Carrie Lam leaves behind a new Hong Kong: less free, less capable, and more dependent on the mainland.

By John P. Burns

As Carrie Lam Cheng Yuet-ngor prepares to leave office on June 30, 2022, as the Hong Kong Special Administrative Region’s fourth chief executive, Hong Kong is left with an overwhelming sense of loss. Lam came into office in 2017 with the community’s high hopes that she could put an end to the bitter divisive politics that split society under her predecessor, Leung Chun-ying, and move Hong Kong forward. In the end, she disappointed big time.

Lam’s legacy is built on the back of a failed extradition bill that she pushed at all costs. In 2019, it triggered six months of increasingly violent, riotous anti-government protests that she was unable to manage. The authorities in Beijing acted. They imposed a new national security law (NSL) on June 30, 2020 and made fundamental changes to Hong Kong’s electoral system in the spring of 2021. Authorities used these tools and others (such as colonial-era sedition and public order laws) to remake Hong Kong.

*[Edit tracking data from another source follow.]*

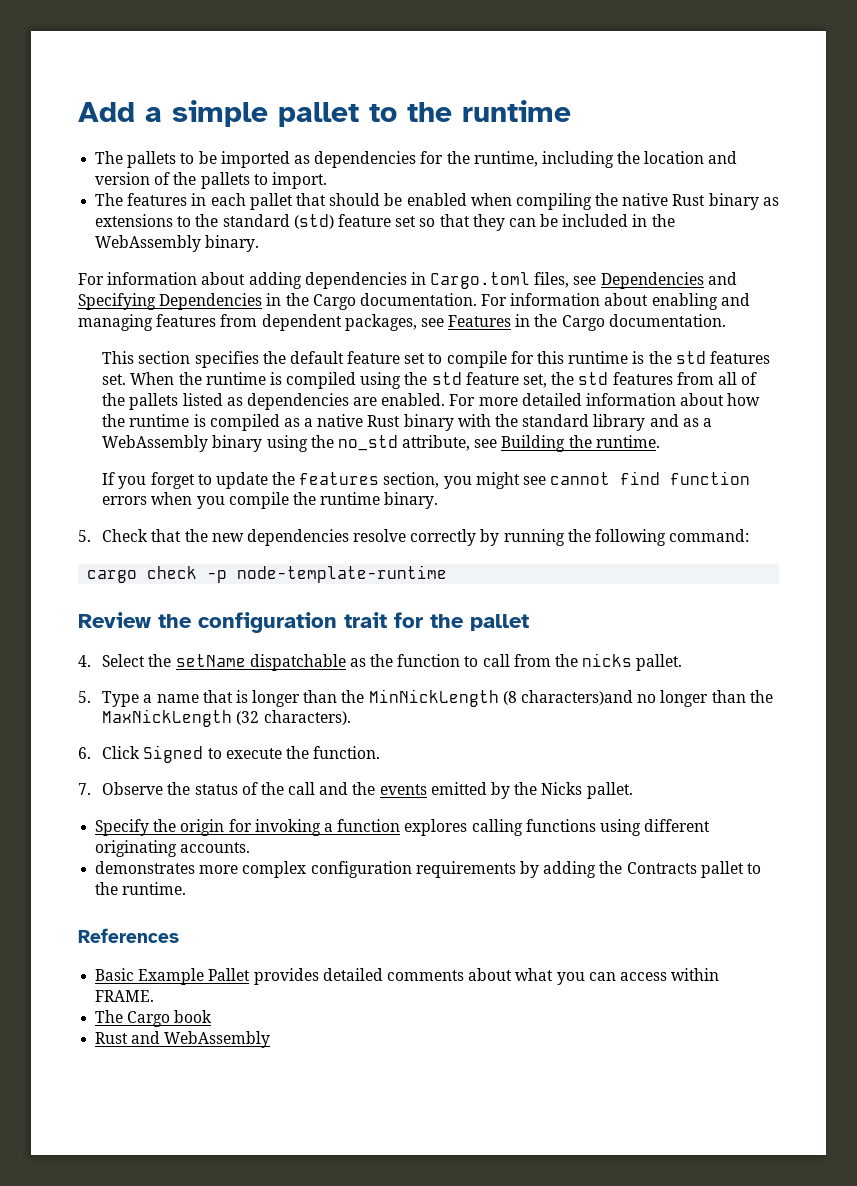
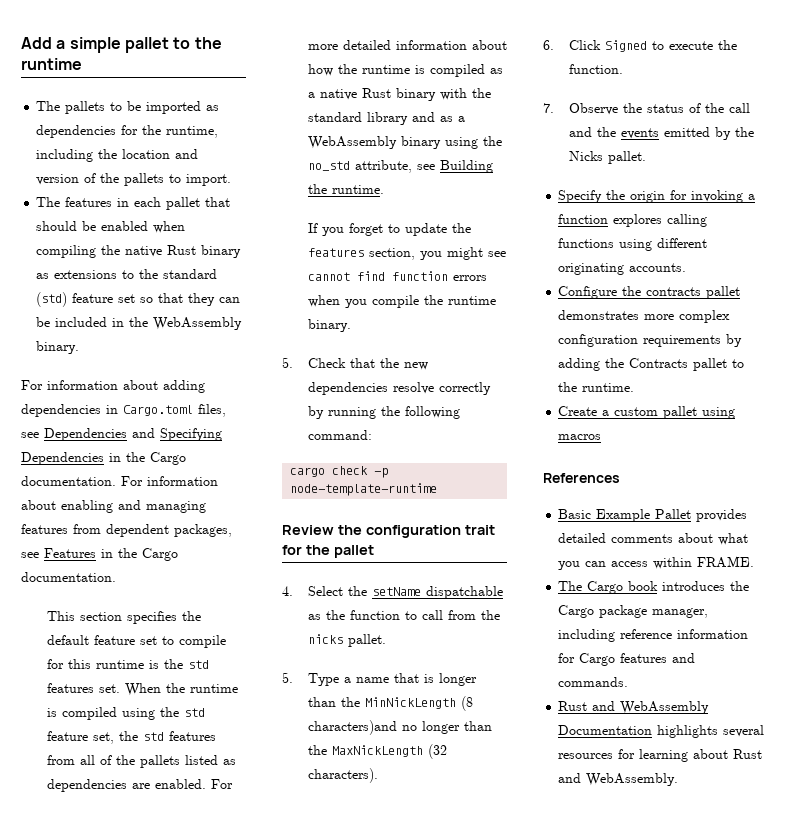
(251, 847) none -> [558,286,741,299] Configure the contracts pallet
(187, 888) none -> [558,406,736,419] [558,434,602,440] // Create a custom pallet using macros
[95,1031,271,1048] // Rust and WebAssembly -> [662,581,750,591] [558,605,709,618] [558,629,749,642] [558,653,696,666] [558,677,629,687] [558,701,710,714] [558,725,765,738] [558,749,763,762] [558,773,679,786] introduces the Cargo package manager, including reference information for Cargo features and commands. // Rust and WebAssembly Documentation highlights several resources for learning about Rust and WebAssembly.

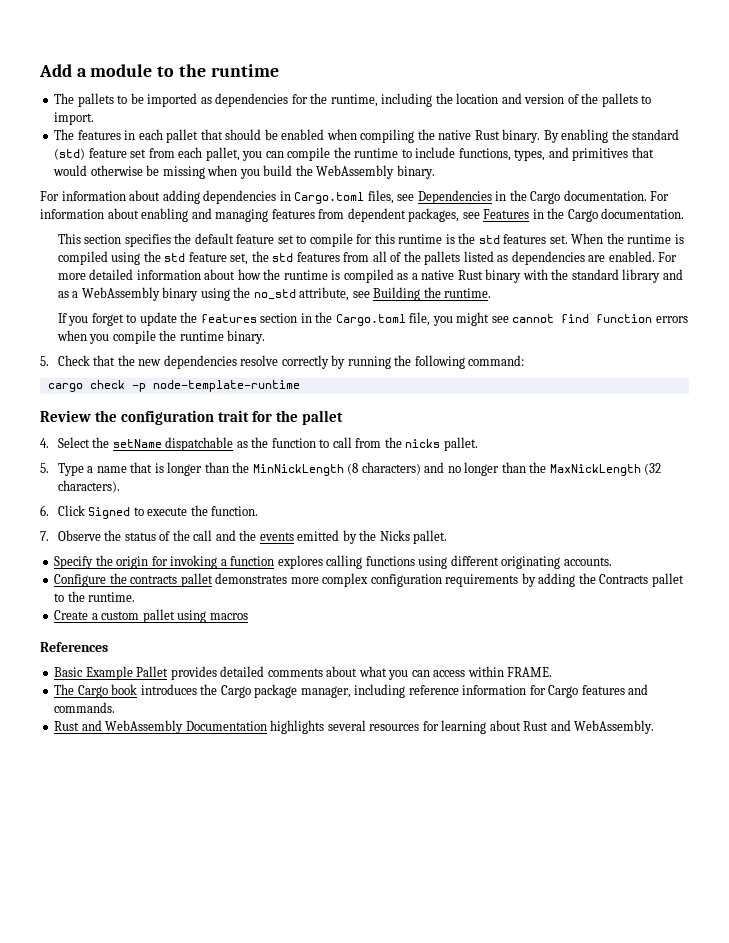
[69,37,169,53] simple pallet -> [90,64,153,77] module
[201,245,242,258] [36,270,135,279] binary as extensions to -> [502,129,609,143] binary. By enabling
[140,293,241,306] [36,317,125,327] so that they can be included in -> [148,147,654,161] [53,165,293,179] from each pallet, you can compile the runtime to include functions, types, and primitives that would otherwise be missing when you build
[132,428,222,441] [21,452,104,465] and Specifying Dependencies -> (492, 197) none
[368,248,415,260] section, -> [260,312,431,326] section in the Cargo.toml file,
[307,720,397,735] characters)and -> [361,462,445,475] characters) and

The end result is that, as Lam’s five-year term draws to a close, Hong Kong has lost a substantial amount of its autonomy, sharply restricted the scope for citizen participation in government, and eroded both government accountability and capacity. Taken together, this has caused serious reputational damage to Hong Kong. Apparently, however, leaders in Beijing and Hong Kong were willing to pay the steep price to remake Hong Kong’s government into one that is more centralized – and more easily controlled.

Loss of Autonomy

Under Lam’s administration, Hong Kong lost significant autonomy to manage its political institutions, civil service, education, and the media. Using the NSL, authorities purged (arrested, jailed, and chased out) the pan-democratic opposition from the Legislative Council (LegCo) and Hong Kong’s 18 District Councils. Using a new election law, which empowered authorities to vet all candidates, officials re-constituted the expanded Election Committee and the LegCo with officially identified “patriots.” The Election Committee supplies 40 of the LegCo’s 90 members and endorses the Chinese Communist Party’s (CCP) selection to become chief executive.

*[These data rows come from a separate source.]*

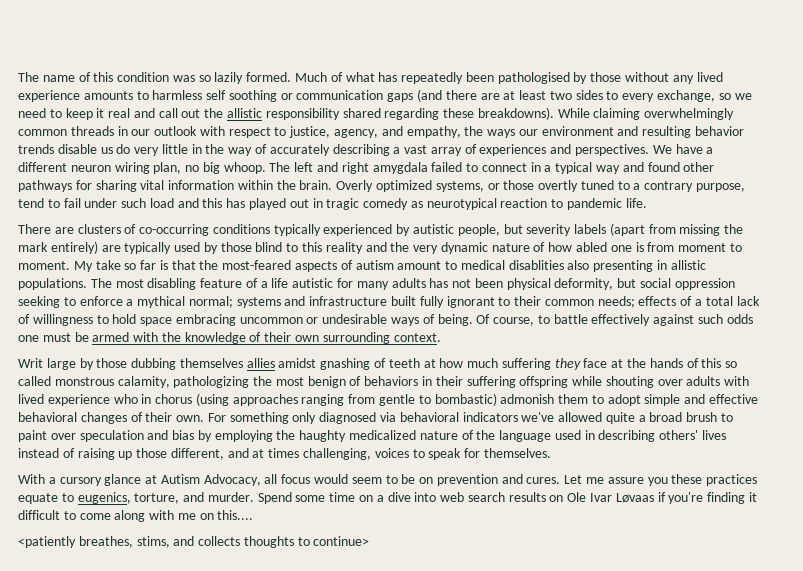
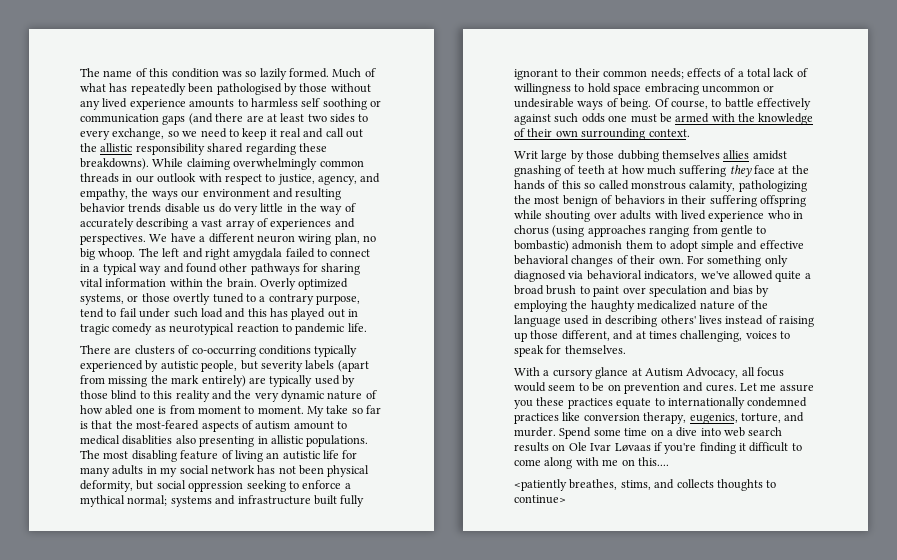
[260,278,426,290] a life autistic for many adults -> [234,450,358,462] [80,465,255,477] living an autistic life for many adults in my social network
[462,412,518,422] indicators -> [644,270,698,281] indicators,
(74, 497) none -> [667,397,808,409] [514,412,687,424] internationally condemned practices like conversion therapy,

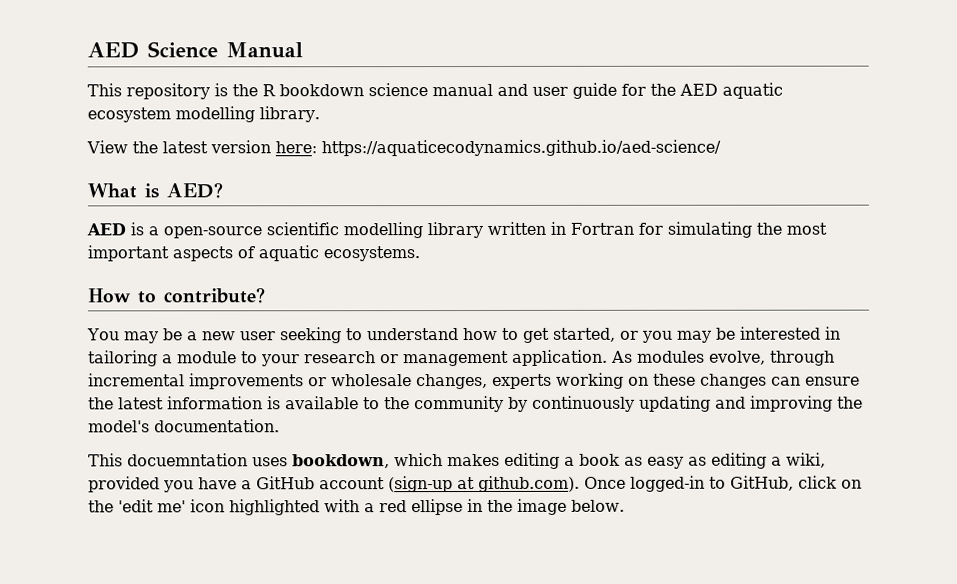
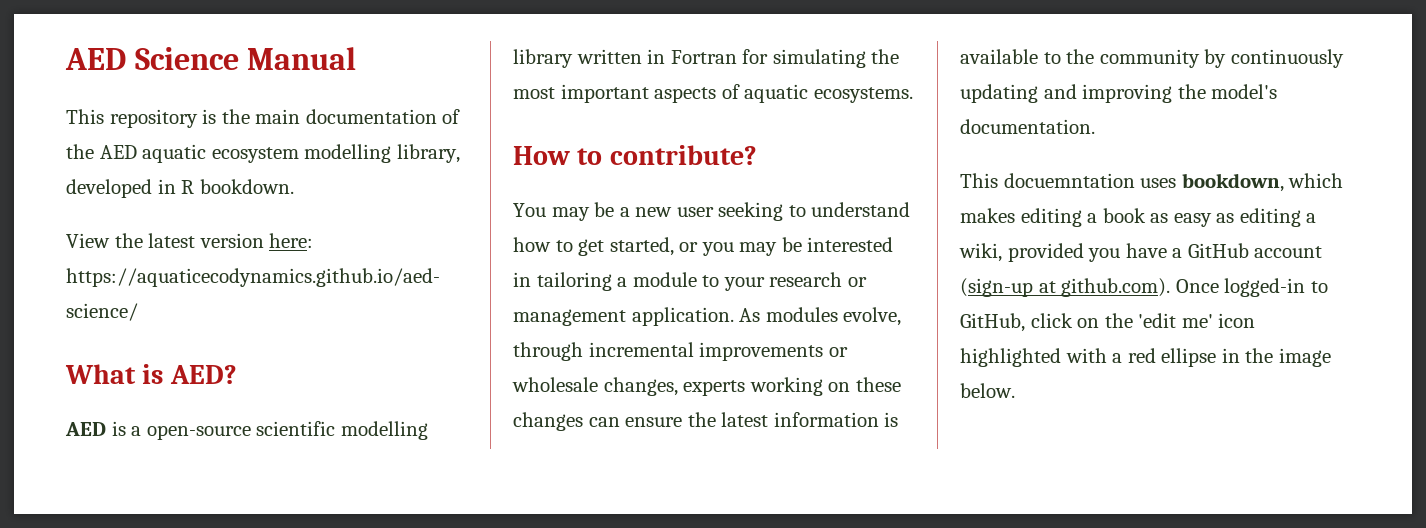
[262,82,646,99] R bookdown science manual and user guide for -> [255,109,461,124] main documentation of
[259,106,320,123] library. -> [396,144,460,163] [66,179,294,198] library, developed in R bookdown.

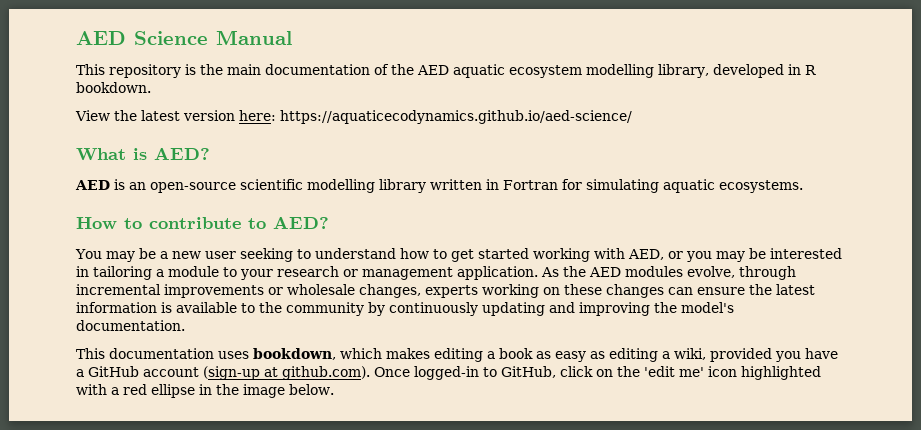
[131,426,142,436] a -> [129,182,146,190] an
[871,49,900,64] [513,84,740,103] the most important aspects of -> (659, 186) none
[609,145,757,165] contribute? -> [149,216,329,229] contribute to AED?
[609,237,674,256] started, -> [477,248,664,262] started working with AED,
(761, 315) none -> [563,266,621,277] the AED
[1003,173,1135,188] docuemntation -> [109,348,214,359] documentation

On May 8, 2022, the 1,500 members of the Election Committee voted for a single nominee, John Lee Ka-chiu. The voter support for Lee was 99 percent compared to 66 percent for his predecessor, Carrie Lam. For a broader comparison, Election Committee support for the three chief executives prior to Lam – C.Y. Leung, Donald Tsang, and C.H. Tung – was 61 percent, 82 percent, and 80 percent, respectively. In essence, the Election Committee lost the autonomy to consider other candidates, an outcome the CCP heralded as “democracy with Hong Kong characteristics.”

Hong Kong also lost the autonomy to direct its local education system. Under the guidance of the central government, local authorities revised the school curriculum to require all students study Chinese history using recommended texts, removed a graduation course (liberal studies) that authorities said encouraged some to join the 2019 protests, and disciplined and/or removed teachers who allegedly advocated secession or joined the 2019 protests. In 2019, violent protests wracked university campuses. By June 2020, authorities had arrested 1,700 under the age of 18 (1,600 secondary and eight primary school students) for their part in the 2019 protests.

Authorities pressed the community, including universities, to remove symbols that commemorated the June 4, 1989, massacre of protesters who had gathered in Beijing’s Tiananmen Square (including the Pillar of Shame at the University of Hong Kong, and replicas of the Goddess of Democracy at Chinese University of Hong Kong and Lingnan University). The central authorities criticized the Research Grants Council, Hong Kong’s university research funding body, for supporting academic research that allegedly supported Hong Kong independence. Most publicly funded universities cut ties with their autonomous students’ unions, refusing to collect fees on their behalf, and expelled them from campus. Six of the eight disbanded.

Hong Kong’s legal system has also seen its independence eroded. Using the NSL, authorities restricted the discretion of the courts in Hong Kong to grant bail and to hold jury trials, both well-established practices in the territory. Other established principles, such as presumption of innocence and not applying laws retroactively, apparently no longer apply in national security cases. Only specially designated judges may try national security cases.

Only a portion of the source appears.